Bulb 1. ATI Blue Plus (450nm)
Bulb 2. IceCap Twilight (460nm)
Bulb 3. GE Daylight (6500K)
Bulb 4. ATI Blue Plus (450nm)
Bulb 5. ATI Purple Plus

Photo-period: 1pm-10:40pm

Some pics:


----------



## funlad3 (Oct 9, 2010)

Now I'm glad I'm upgrading my tank equipment...

Nice kay-bee. Really nice.


----------



## 1Sik1500 (Jul 18, 2011)

Very nice. Picture quality is good too. what camera are you using?


----------



## Fishy Freak (Jun 1, 2011)

Lovley tank, it's beautiful!


----------



## Danio king (Feb 25, 2011)

makes me want to start a SW tank! but i don't have the money for it....


----------



## kay-bee (Dec 6, 2006)

Thanks!

I forgot to mention the wattage of the T5HO bulbs over this tank.
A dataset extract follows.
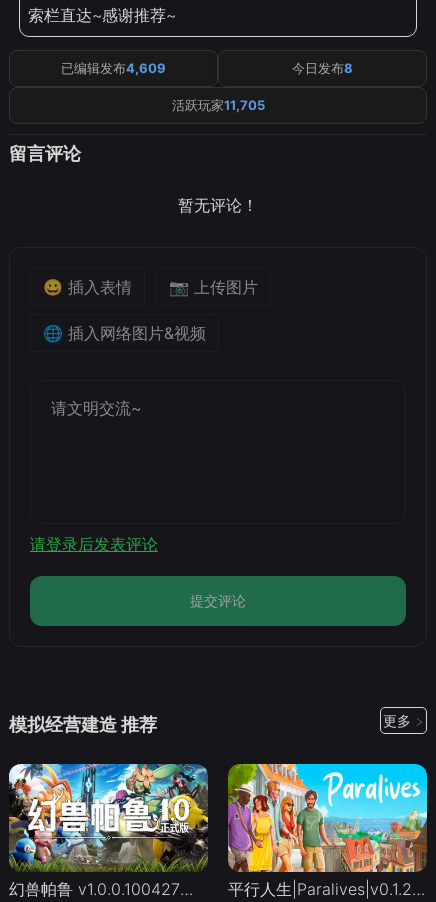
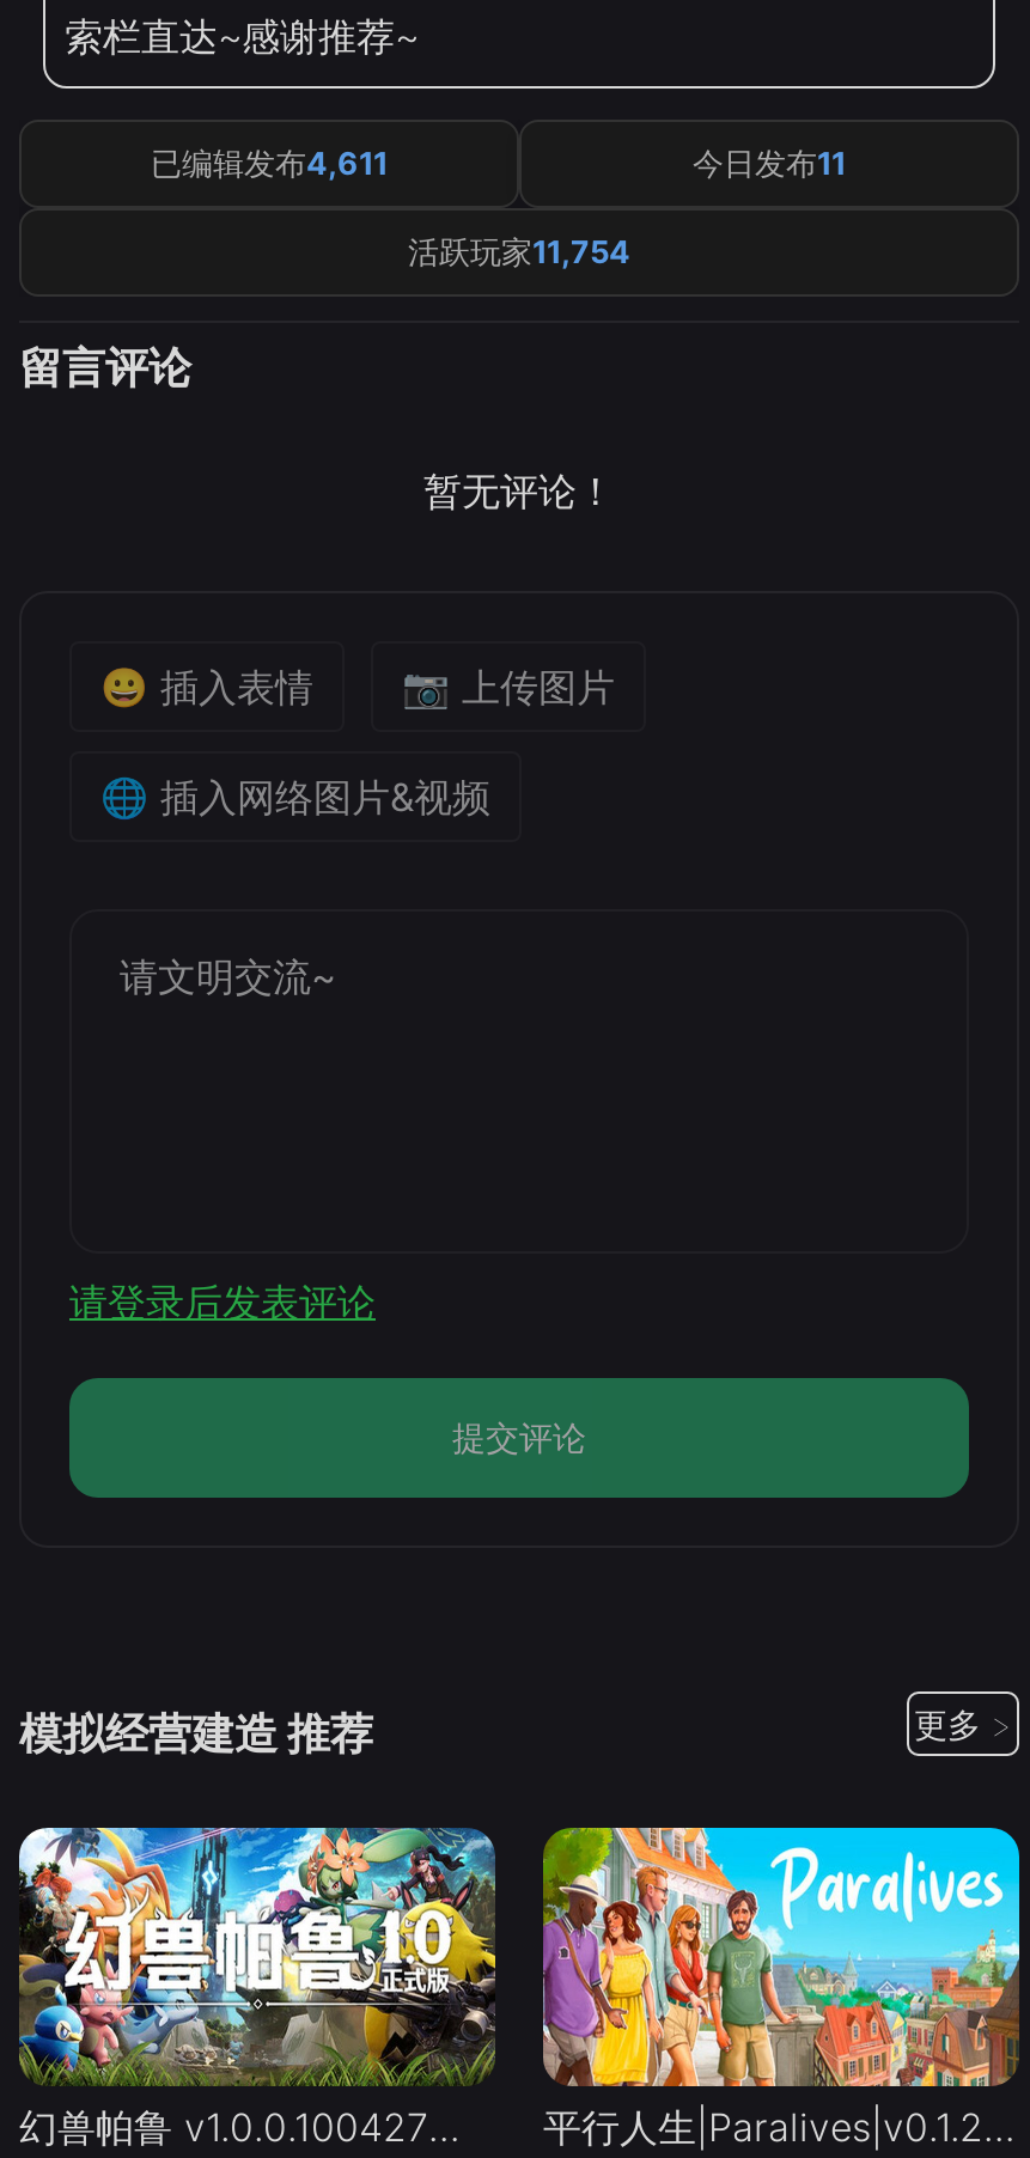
[61,60,166,76] 已编辑发布4,609 -> [151,143,388,181] 已编辑发布4,611
[292,60,353,76] 今日发布8 -> [693,143,846,181] 今日发布11
[172,97,264,113] 活跃玩家11,705 -> [408,231,630,270] 活跃玩家11,754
They're 39-watt bulbs (for a total of 195-watts).



1Sik1500 said:


> what camera are you using?


I took these photo's with a NIKON COOLPIX S1 (5.1 megapixels). I wish I had a better camera to capture moving fish, though.


----------



## elitesrock (May 4, 2011)

Wow, when I'm done with my 65 gallon Cichlid Tank I might try something like this.


----------



## kay-bee (Dec 6, 2006)

Minor changes since July:

LIGHTING
I replaced the IceCap Twilight (460nm) bulb and rearranged the T5HO bulb configuration so now it is: (from front to back)

Bulb 1. ATI Blue Plus (450nm)
Bulb 2. ATI Purple Plus
Bulb 3. GE Daylight (6500K)
Bulb 4. ATI Blue Plus (450nm)
Bulb 5. ATI Blue Plus (450nm)

In about 6 months I plan on replacing the ATI Purple Plus with a Giesemann Pure Actinic bulb (which I had previously been using). 

SALT
I haven't been able to acquire the salt mix I predominently use (Oceanic) for quite some time. Whenever that happens I use Reef Crystals as an alternative however this time I'm going to try Seachem's Reef Salt.

LIFE
One of my hermit crabs is now occupying one of my nassarius snail shells so now only one remains. I'm not sure if it died and the hermit crab scavenged it or if it killed it. I've had these two particular nassarius snails for a number of years now. The hermits were introduced this year.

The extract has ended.